# Modeling

The goal of this model is to generate a list of potential cities, companies, and job titles fitting my desired salary range and perceived competitiveness in the job market.

Inputs: a desired salary range, and self perceived competitiveness in the job market

Outputs: cities and companies to look at applying to, alongside with job titles

Dataframe Modelling Features: upper salary offer, lower salary offer, company rating, total data science related positions in the state of company in 2023, ratio of new postings in state to total data science positions, annual mean and median wage of data science professionals in company's state, and ratio of jobs offering pay to state's mean and median wages.


Using a dataset detailing the job postings within the data science market in 2024 (https://www.kaggle.com/datasets/ritiksharma07/data-science-job-listings-from-glassdoor) and a dataset from the Bureau of labor statistics on data science salary and employment stats in 2023 (https://data.bls.gov/oes/#/occInd/One%20occupation%20for%20multiple%20industries), I was able to construct a dataframe with several hundred jobs posted, their upper and lower salaries in pay, the company rating, the amount of data science related positions that are within the state of the job, the annual mean wage of data science related professionals in the company's state, the median wage of data science related professional in the company's state, the ratio of the jobs pay to to the state mean and median, and the relative ratio of new data science job postings to total positions already in the state.  The jobs were labelled according to which region of the country that are in; the region being symbolic of the economy there.

Using these numerical features, I was able to test out three classification models: random forest classification, K neighbors classifications, and gradient boosting classifications.  The random forest and gradient boosting classifiers were able to perform the best as far as accuracy and F1 scores go, so those two hyper parameter tuned models will be used in this modelling.

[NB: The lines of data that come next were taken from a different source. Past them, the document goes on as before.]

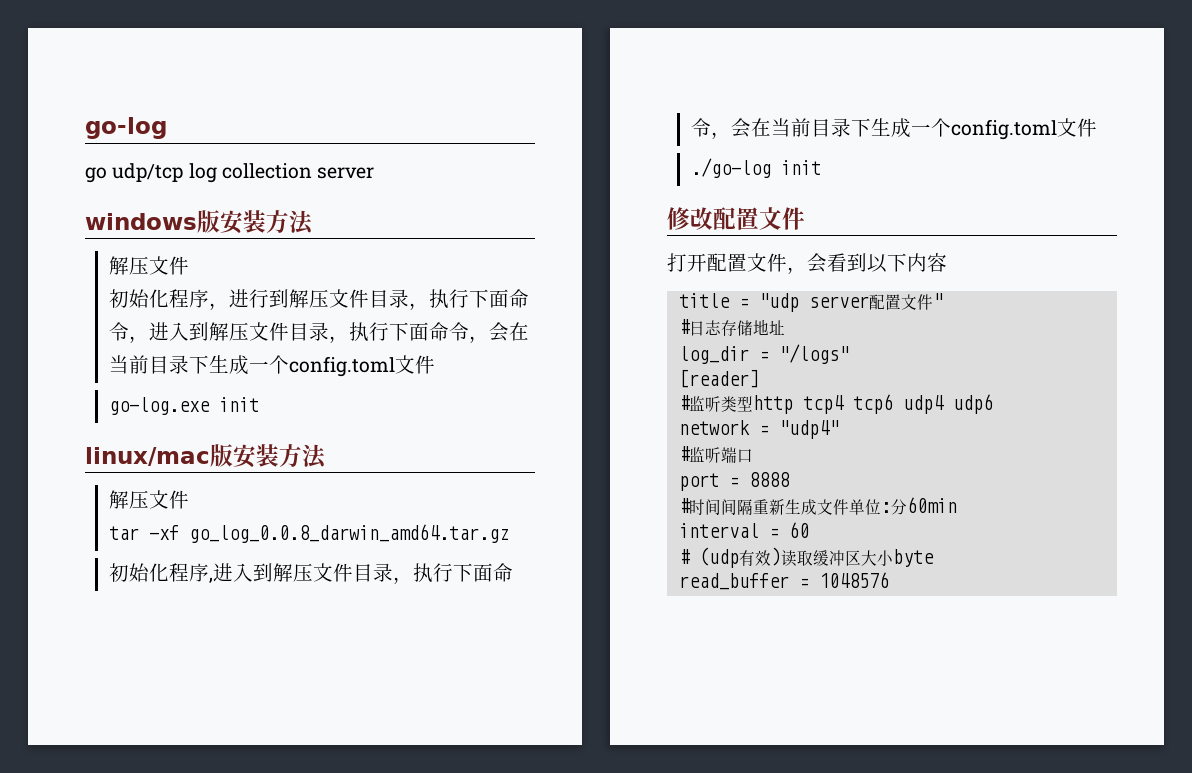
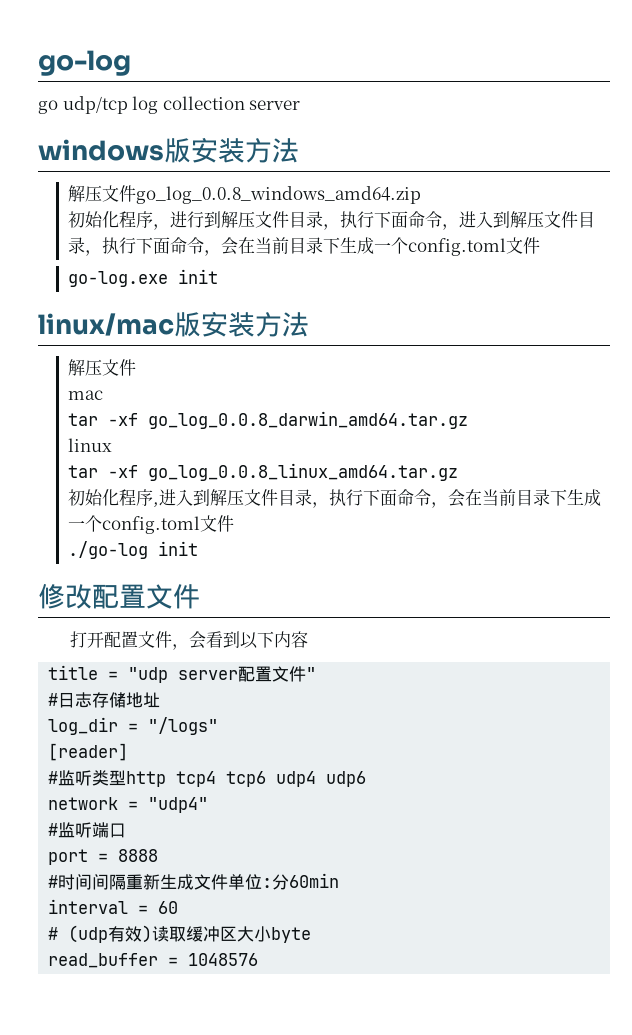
(189, 265) none -> [136,186,422,204] go_log_0.0.8_windows_amd64.zip
(189, 499) none -> [68,390,104,400] // mac
(509, 533) none -> [68,438,113,452] [68,463,459,481] // linux // tar -xf go_log_0.0.8_linux_amd64.tar.gz

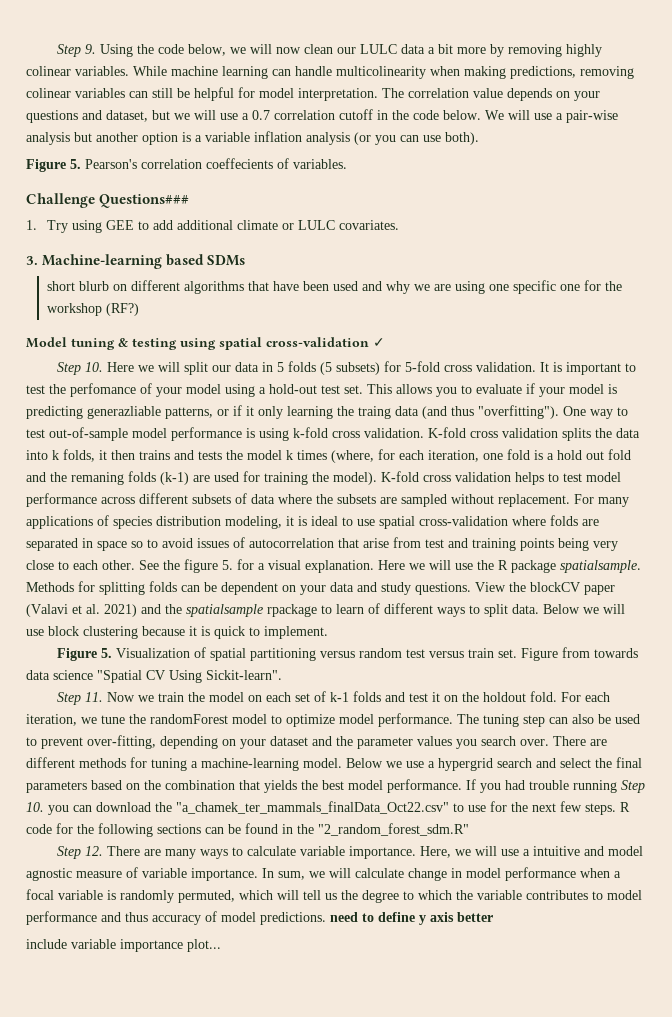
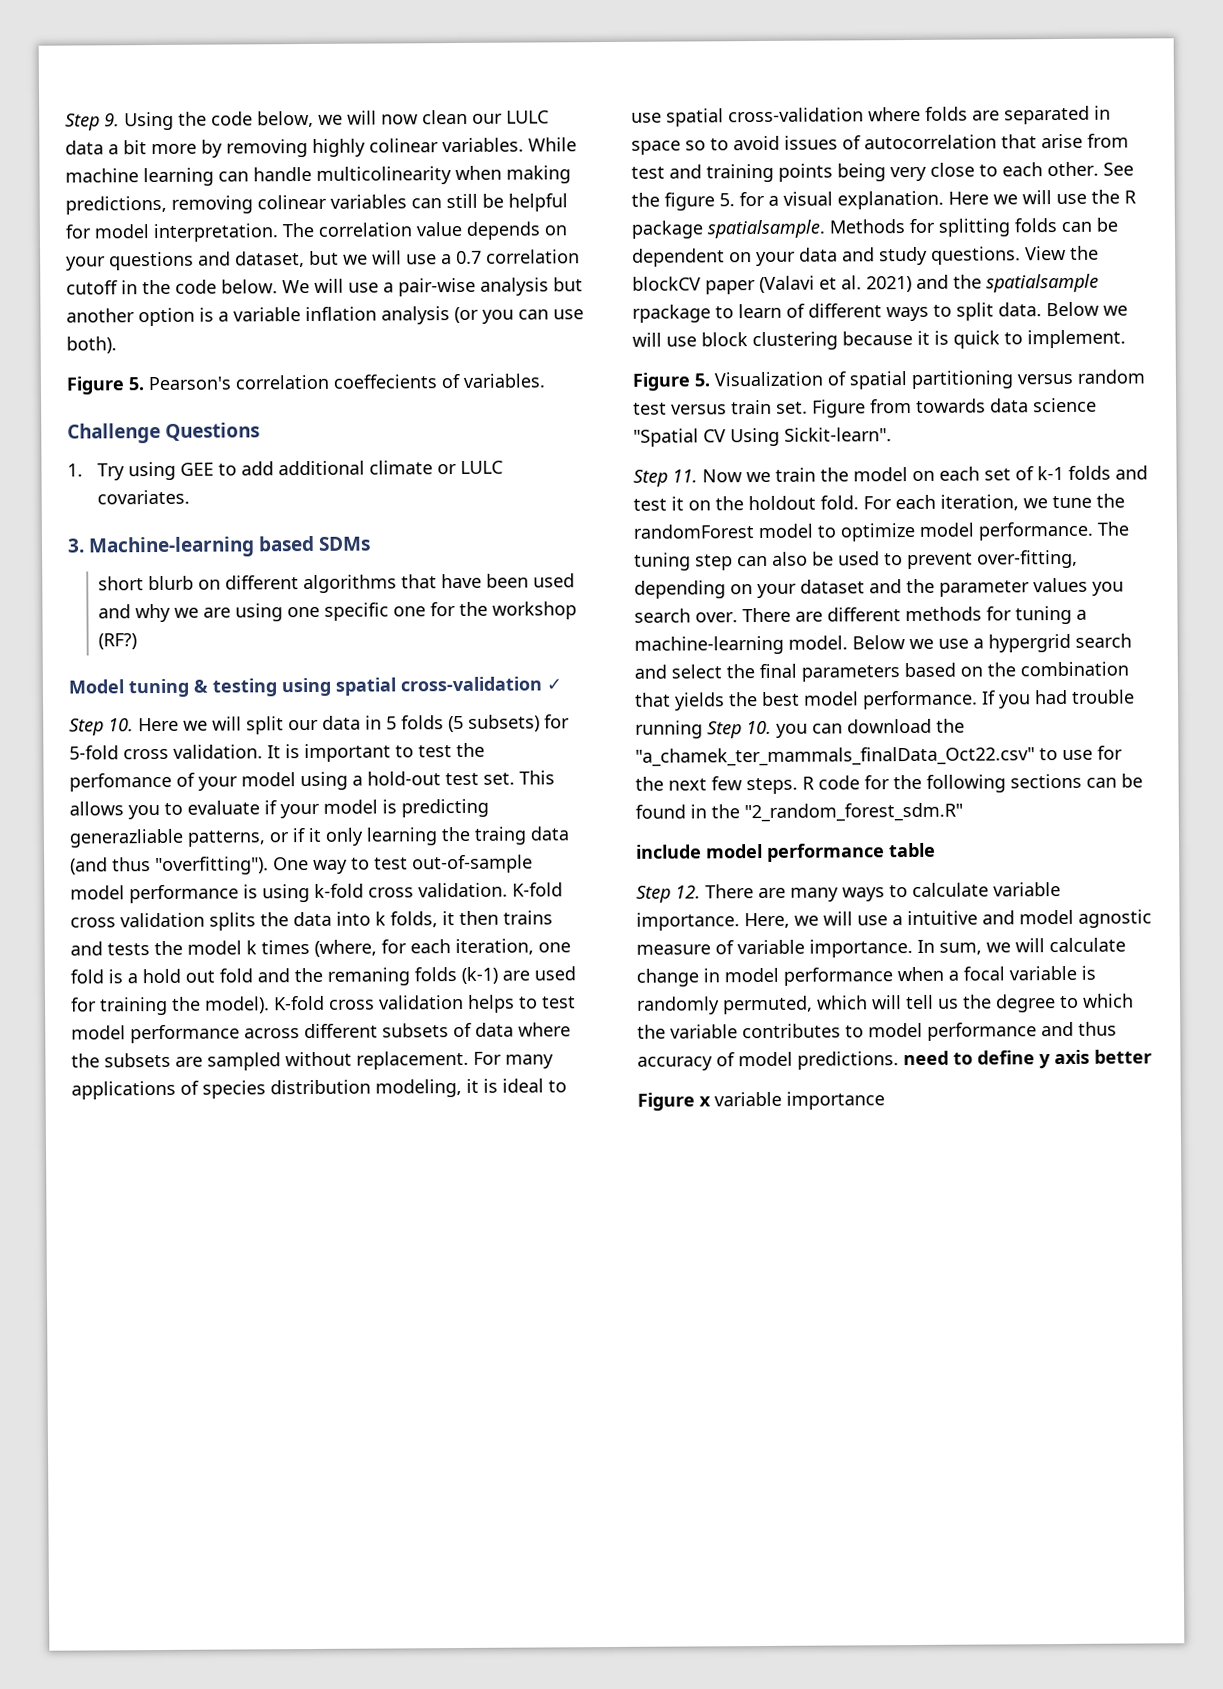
[99,194,190,208] Questions### -> [165,422,261,441] Questions
(469, 829) none -> [636,842,936,862] // include model performance table
[26,939,67,949] include -> [637,1092,711,1111] Figure x
[187,939,221,952] plot... -> (885, 1100) none

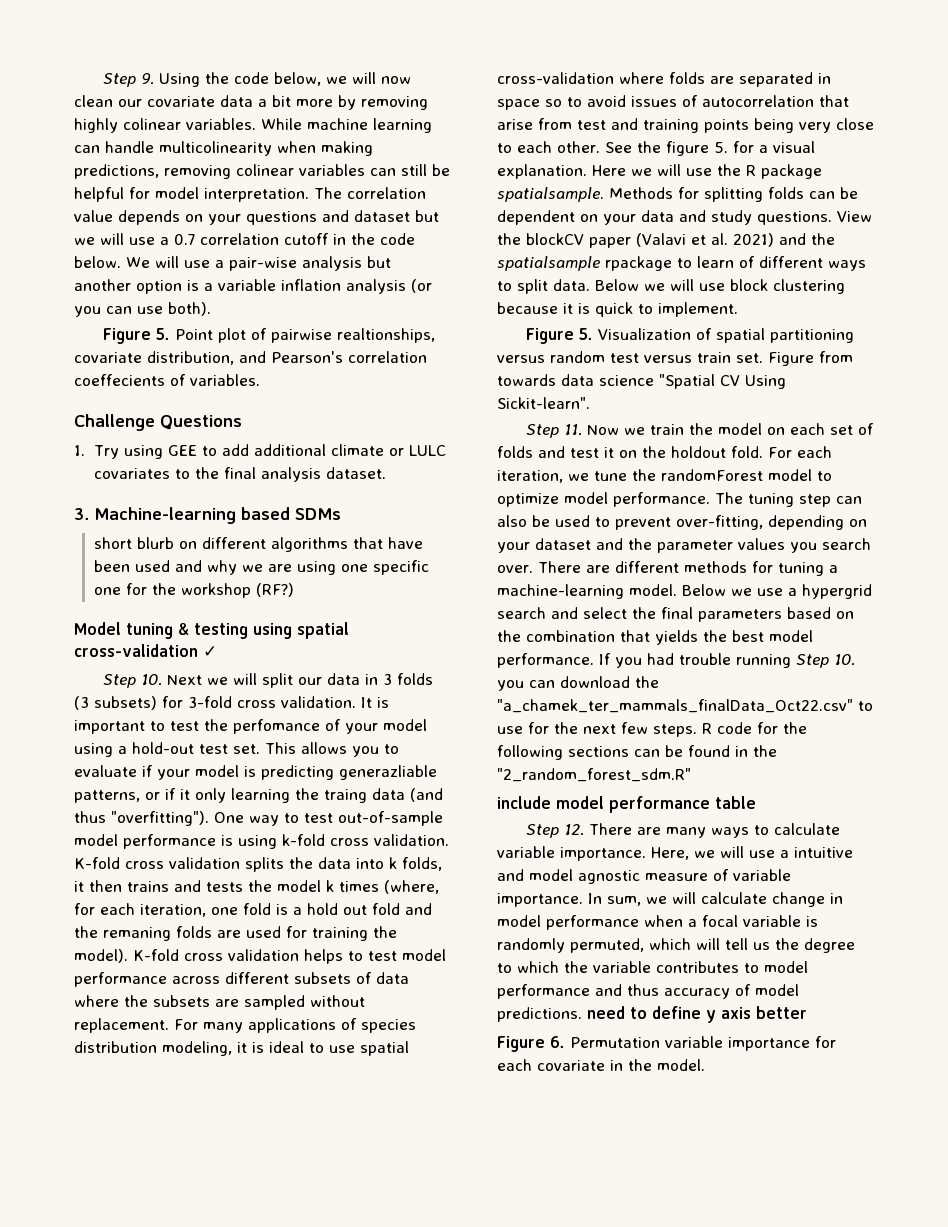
[506,110,549,124] LULC -> [147,96,215,107] covariate
[235,251,305,268] dataset, -> [354,210,410,222] dataset
(144, 384) none -> [174,328,435,343] [74,351,266,365] Point plot of pairwise realtionships, covariate distribution, and
[97,489,191,505] covariates. -> [94,467,387,482] covariates to the final analysis dataset.
[138,717,179,732] Here -> [166,675,202,685] Next
[386,715,464,733] 5 folds (5 -> [382,673,433,685] [74,696,89,710] 3 folds (3
[69,745,119,760] 5-fold -> [188,696,232,708] 3-fold
[461,966,498,984] (k-1) -> (212, 932) none
[1037,465,1064,481] k-1 -> (874, 429) none
[699,1091,885,1110] x variable importance -> [550,1036,836,1051] [497,1059,705,1071] 6. Permutation variable importance for each covariate in the model.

The model will be inserted into a function that will take into account, the salary range and perceived competitiveness (perceived competitiveness is best explained as: if you gave your self a 1.1 that means that you believe you deserve pay above the average/median pay of data science related professionals of the region; conversely a rating of .8 would indicate that you believe you deserve pay below the average/median pay of data science related professionals of the region).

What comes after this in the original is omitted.